**WHAT NEEDS TO BE DONE**. From the first line to the last, copy the listing exactly and omit the images.
── SOURCE DATA ──
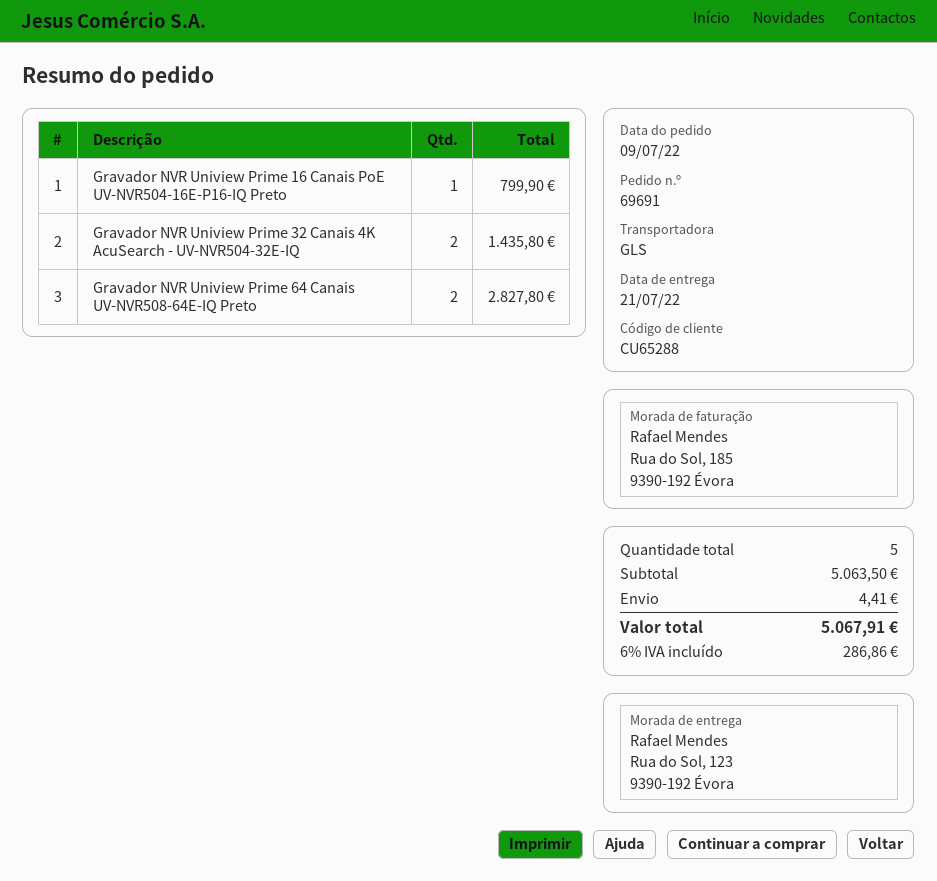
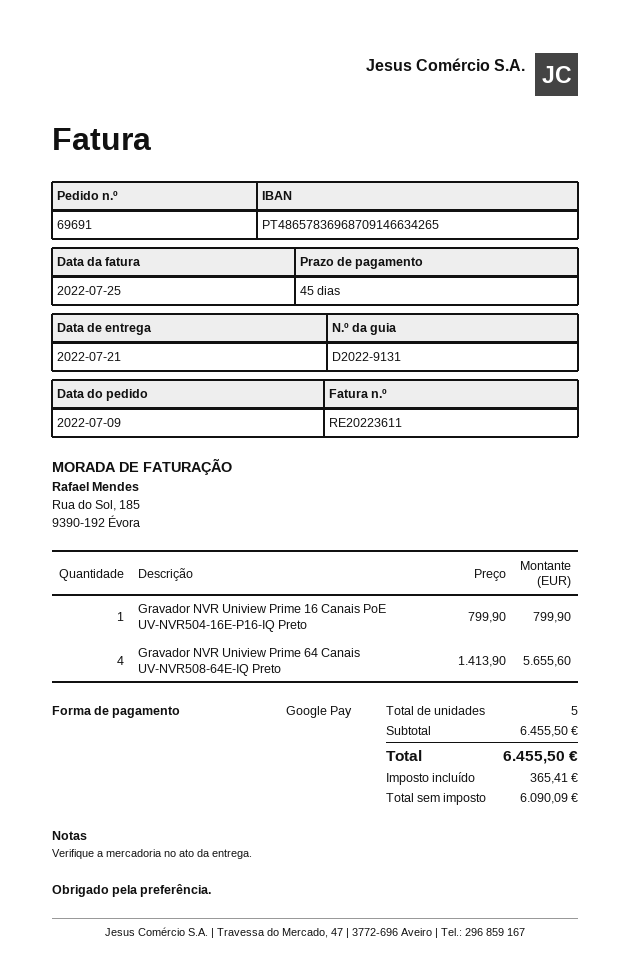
Gravador NVR Uniview Prime 32 Canais 4K AcuSearch - UV-NVR504-32E-IQ: 2 for 1435.80 -> none
Gravador NVR Uniview Prime 64 Canais UV-NVR508-64E-IQ Preto: 2 for 2827.80 -> 4 for 5655.60
subtotal: 5063.50 -> 6455.50
shipping: 4.41 -> none
tax: 286.86 -> 365.41
total: 5067.91 -> 6455.50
───
**RESPONSE BELOW**.
Gravador NVR Uniview Prime 32 Canais 4K AcuSearch - UV-NVR504-32E-IQ: 2 for 1435.80 -> none
Gravador NVR Uniview Prime 64 Canais UV-NVR508-64E-IQ Preto: 2 for 2827.80 -> 4 for 5655.60
subtotal: 5063.50 -> 6455.50
shipping: 4.41 -> none
tax: 286.86 -> 365.41
total: 5067.91 -> 6455.50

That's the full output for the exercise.